Apply softmax over multiple segments of output

Hi all,

I am faced with the following situation. I am using one model to solve multiple classification tasks, where each classification task itself is multi-class, and the number of possible classes varies across classification tasks. To give an example:

The model outputs a vector with 22 elements, where I would like to apply a softmax over:

  1. The first 5 elements
  2. The following 5 elements
  3. The following 8 elements
  4. The last 4 elements

This is because the model is simultaneously solving 4 classification tasks, where the first 2 tasks have 5 candidate classes each, the third task has 8 candidate classes, and the final task has 4 candidate classes.

I would also like to define an appropriate cross-entropy loss that follows this same structure.

My questions are:

  1. How can I use torch.nn.Softmax to achieve this?
  2. How can I define the custom cross-entropy loss mentioned above?

Many thanks!

Hello Ege!

First, for numerical-stability reasons, you shouldn’t use Softmax.
As I outline below, you should use CrossEntropyLoss, which has,
in effect, Softmax built into it.

You don’t need to write a custom cross-entropy loss. Just use
pytorch’s built-in CrossEntropyLoss four times over, once for
each of your classification tasks.

Your model outputs a batch of prediction vectors of shape [nBatch, 22].
Your targets could be packaged in a number of ways. The most
straightforward is probably to have four sets of targets, one for
each classification task. Let’s call the four tasks A, B, C, and D.
Your targets should be batches of integer class labels.

So, for example, targetA should have shape [nBatch] and consist
of class labels that run from 0 to 4, because task A has five classes.
targetB should be the same. targetC should also have shape
[nBatch], but consist of class labels that run from 0 to 7 because
task C has eight classes.

Then:

loss_fn = torch.nn.CrossEntropyLoss()  # only need to do this once

lossA = loss_fn (prediction[:,   0:5], targetA)
lossB = loss_fn (prediction[:,  5:10], targetB)
lossC = loss_fn (prediction[:, 10:18], targetC)
lossD = loss_fn (prediction[:, 18:22], targetD)

loss = lossA + lossB + lossC + lossD

That is, you use indexing to snip out of your vector of 22 predicted
class labels the set of predictions relevant to each task. So in this
example, labels 10 through 17 (as indexed by 10:18) are the eight
predicted class labels relevant to task C.

Best.

K. Frank

1 Like

Hello K. Frank,

Thank you for your swift reply. I applied the changes you recommended, and I’m now faced with the following issue:

In the second iteration of the training loop, the following runtime error is produced:

RuntimeError: Trying to backward through the graph a second time, but the buffers have already been freed. Specify retain_graph=True when calling backward the first time.

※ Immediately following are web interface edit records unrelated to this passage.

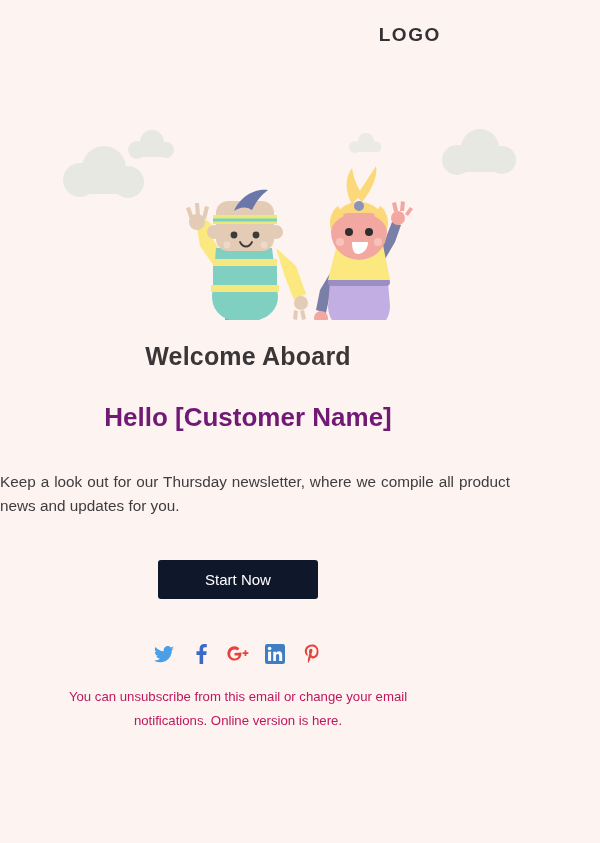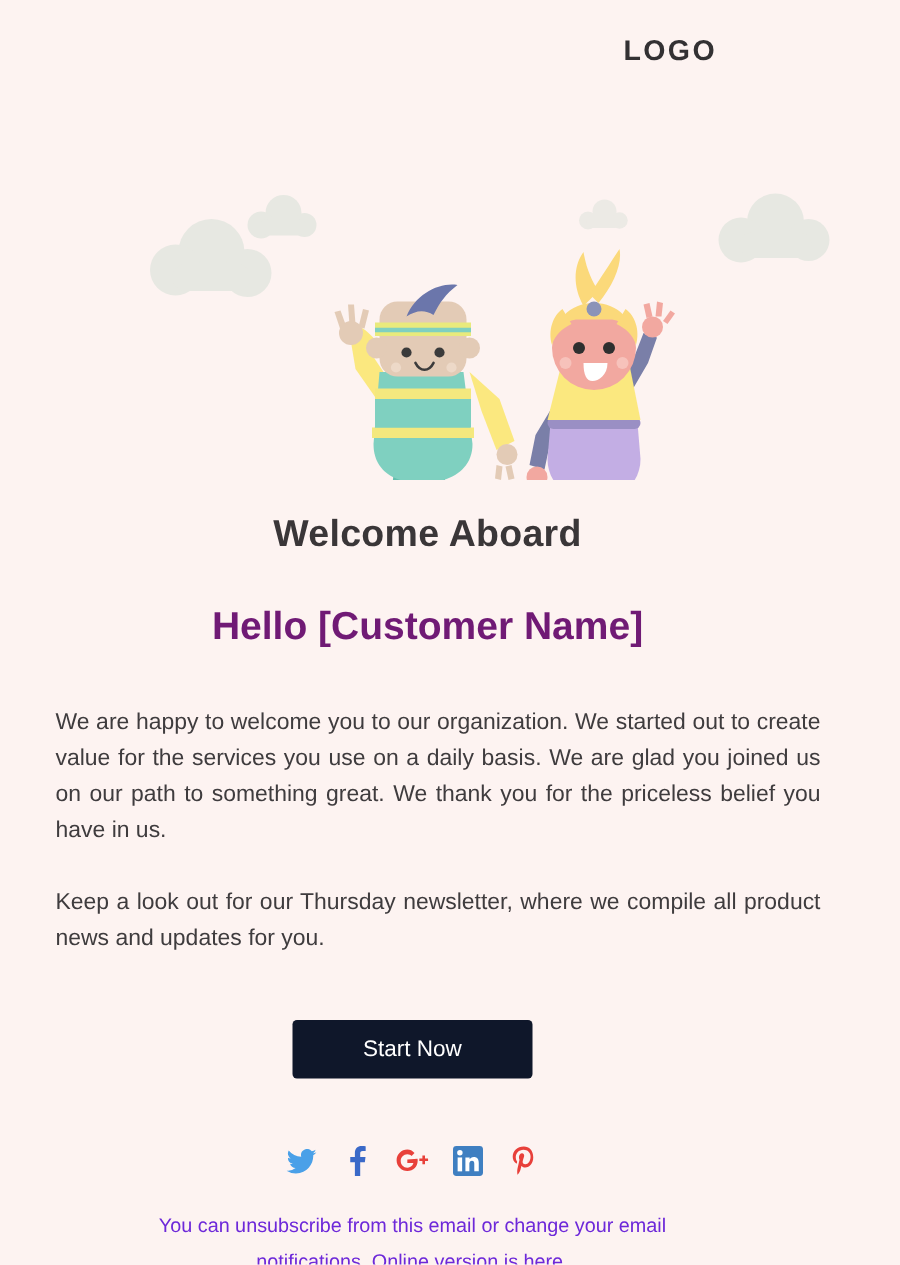--- a/index.html
+++ b/index.html
@@ -17,7 +17,6 @@
     width: 476px;
     height: 843px;
     background: #fdf3f1;
-    margin-left: 37px;
   }
 
   

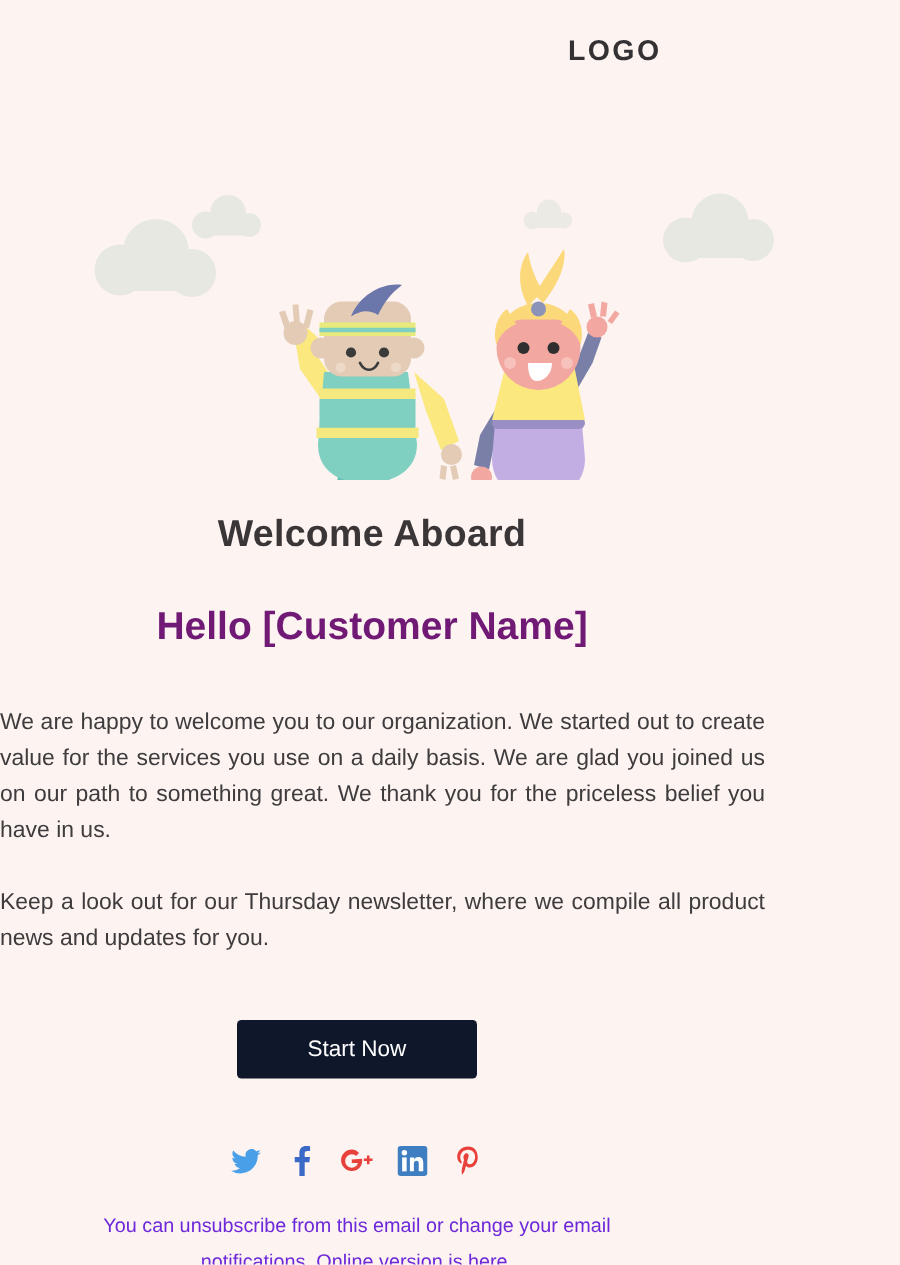--- a/index.html
+++ b/index.html
@@ -267,7 +267,6 @@
   </div>
 
   <div class="body-copy">
-    <p class="paragraph">We are happy to welcome you to our organization. We started out to create value for the services you use on a daily basis. We are glad you joined us on our path to something great. We thank you for the priceless belief you have in us.</p>
     <p class="paragraph">Keep a look out for our Thursday newsletter, where we compile all product news and updates for you.</p>
   </div>
 

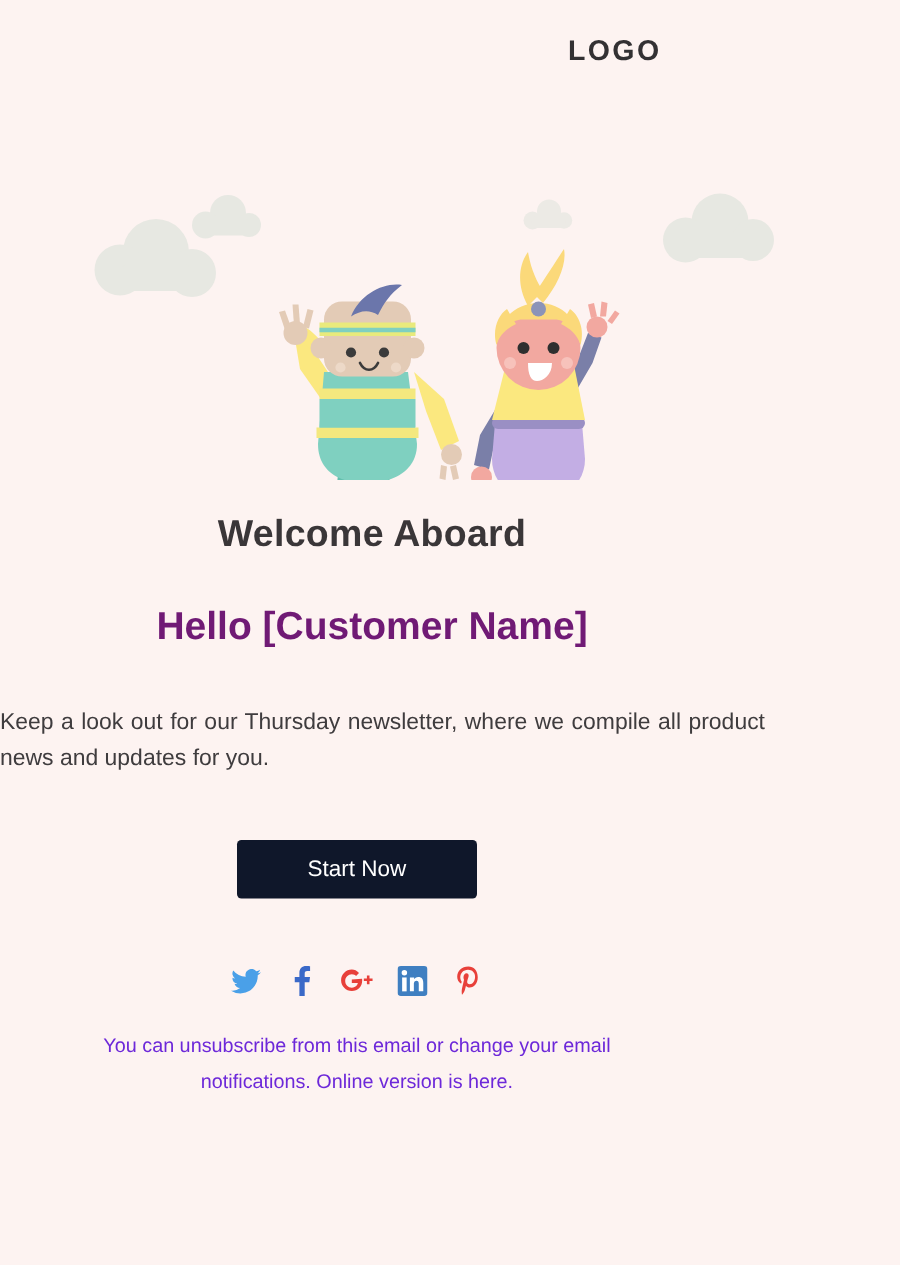--- a/index.html
+++ b/index.html
@@ -118,7 +118,7 @@
   .footer-line {
     font-size: 13.2px;
     line-height: 24px;
-    color: #6d28d9;
+    color: #be185d;
   }
 </style>
 </head>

When I specify retain_graph=True when calling backward the first time, and set it to False in the subsequent iterations, I then receive the following error message:

RuntimeError: one of the variables needed for gradient computation has been modified by an inplace operation: [torch.cuda.FloatTensor [200, 336]]...

I have determined that this tensor corresponds to the last layer of my fully connected network. Below, you can find the relevant code snippet from the training loop:

# update the gradients to zero
        optimizer.zero_grad()

        # forward pass
        logits = model(x)
        
        #compute loss
        for i in range(18):
            loss_array[i] = criterion(logits[:,i*11:(i+1)*11], torch.argmax(labels[:,i*11:(i+1)*11], dim=1))

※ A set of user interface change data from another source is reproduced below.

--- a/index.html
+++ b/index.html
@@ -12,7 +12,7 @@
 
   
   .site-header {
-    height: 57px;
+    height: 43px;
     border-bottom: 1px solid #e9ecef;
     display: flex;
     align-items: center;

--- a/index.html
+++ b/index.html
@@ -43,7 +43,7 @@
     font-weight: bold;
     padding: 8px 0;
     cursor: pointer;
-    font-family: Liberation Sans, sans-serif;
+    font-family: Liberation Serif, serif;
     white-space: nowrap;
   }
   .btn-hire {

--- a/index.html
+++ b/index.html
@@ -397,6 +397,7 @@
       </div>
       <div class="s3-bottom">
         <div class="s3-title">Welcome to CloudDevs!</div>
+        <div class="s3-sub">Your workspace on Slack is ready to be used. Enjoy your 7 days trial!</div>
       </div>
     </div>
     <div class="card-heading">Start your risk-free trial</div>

        for i in range(9):
            loss_array[18+i] = criterion(logits[:,198+i*8:198+(i+1)*8], torch.argmax(labels[:,198+i*8:198+(i+1)*8], dim=1))
        
        for i in range(6):
            loss_array[27+i] = criterion(logits[:,270+i*11:270+(i+1)*11], torch.argmax(labels[:,270+i*11:270+(i+1)*11], dim=1))

        loss = torch.sum(loss_array)

        # backward pass
        loss.backward(retain_graph=first)
        first = False
        train_loss += loss.item()
        
        # update the weights
        optimizer.step()

The code is a bit more complicated than the example we discussed earlier. I had to use an array to hold all the losses as I have 33 classification tasks instead of 4.

I suspect that I am not using optimizer.step() in the correct way as that is the only operations that updates the network layers.

Would you have an insight into the problem with my code?

Many thanks!
Ege

Hello Ege!

I’m not entirely sure what is going on here. You don’t say what
loss_array is, but since you call torch.sum (loss_array),
I will assume that loss_array is some kind of pytorch tensor.

If so, indexing into loss_array multiple times could be your
problem.

(You also don’t say what criterion is. Let me assume that is is
criterion = torch.nn.CrossEntropyLoss(), and therefore that
criterion (...) returns a pytorch tensor of shape [1], that is
a single number packaged as a tensor.)

Try something like:

        #compute loss

        loss = 0.0   # python scalar

        for i in range(18):
            # loss will become a pytorch tensor
            loss = loss + criterion(logits[:,i*11:(i+1)*11], torch.argmax(labels[:,i*11:(i+1)*11], dim=1))

        for i in range(18):
             # etc., ...

        loss.backward()

If my theory is right, this use of retain_graph = True is incorrect,
and, rather than fixing the real issue, is just hiding it. So just call
loss.backward(), as outlined above, without specifying retain_graph.

Good luck.

K. Frank

Hi Frank,

thank you for this answer. Would it make sense to weight these loss components? So that lossA would be weighted by 5/22 etc. Even if all tasks (A…D) have the same priority.

Best, Peter